As the book opens, Count Alexander Rostov faces a life or death trial: he is suspected of counter-revolutionary sympathies by virtue of his aristocratic birth. Yet a curious poem he published some dozen years before the Revolution, with ambiguous meaning but just enough revolutionary overtones, saves him in the end. Instead of facing the firing squad, he is sentenced to live out the rest of his days in the Hotel Metropol. This magnificent, luxurious old hotel thus becomes the setting for the entirety of the narrative.

Here this book explores the old notion that confinement is its own sort of liberation. And in the character of the Count we have a subject who is ideally suited to his confinement. He is just young enough to adapt to this strange experiment, reshaping his new environment to his own tastes quite readily. Yet he is also old enough to understand the meaning of that imprisonment, and we quickly feel the tragedy of his imprisonment: enmeshed in the center of all the delights that Moscow has to offer to a man of leisure, and suddenly entrusted with a tremendous surplus of leisure time - but unable to enjoy those delights to their fullest.

Through this device, and specifically through the curious character of the hotel itself, we examine what exactly those delights are. The Hotel Metropol gives us a chance to explore Moscow in microcosm, and at a safe remove. Its cafes are a focal point of the city’s social life, its staff and its hidden rooms and passageways a reflection, however imperfect, of the city’s working class. Lest we lose sight of this device, we even get to climb up on the roof at a couple pivotal moments in the plot to see the city from above.

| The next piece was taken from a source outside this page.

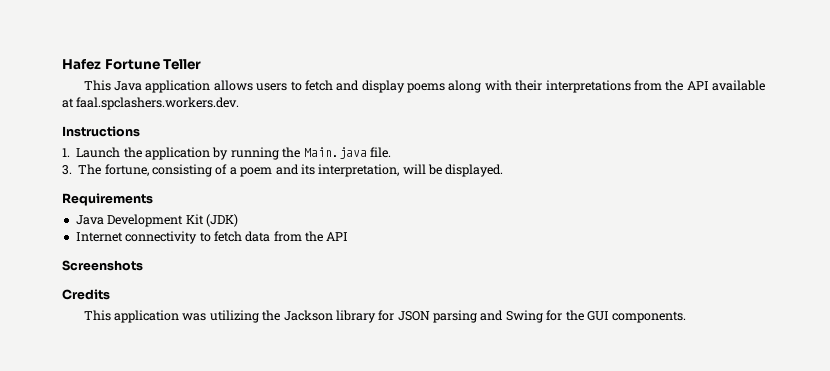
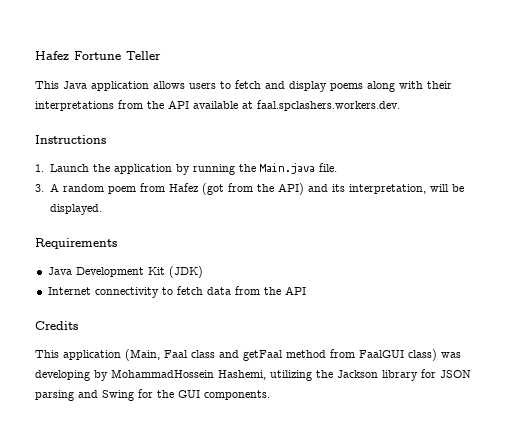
- 3. The fortune, consisting of a poem and its interpretation, will be displayed.
+ 3. A random poem from Hafez (got from the API) and its interpretation, will be displayed.
- Screenshots
- This application was utilizing the Jackson library for JSON parsing and Swing for the GUI components.
+ This application (Main, Faal class and getFaal method from FaalGUI class) was developing by MohammadHossein Hashemi, utilizing the Jackson library for JSON parsing and Swing for the GUI components.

Of course it is not just Moscow that we get to explore. Like any fine Russian novel, this one explores the meaning of Russian identity and history, with a special focus on early Soviet political life. In part the effect is literal: the drafting of the Soviet constitution, as well as a key moment in the post-Stalin era, both occur within the confines of the hotel. And it part it’s pedantic: as the book proceeds we get more and more philosophical ramblings from one character or another about what it means to be a Russian, what is the essence of the Russian character, and so forth. The effect is a little tiresome, really, even if the actual ramblings are kind of interesting.

But the narrative itself is on the whole very enjoyable. Indeed, it’s one of the more enjoyable pieces of literary fiction that I’ve read in quite a while. It is a little tragic, a little dramatic, but first and foremost it is whimsical. Perhaps excessively so; at times the breeziness of the prose gets to be a little cloying. But I think the saving grace is the novel’s many erudite cultural references, covering everything from Rachmaninoff to The Maltese Falcon. More than anything else, the story is inspired by Anna Karenina and Casablanca - which are really two marvelous bookends, historically speaking, on the period of time which the plot covers.

On the whole, I’m quite glad I read this book. It is whimsical enough to be enjoyable, but just philosophical and erudite enough to be challenging.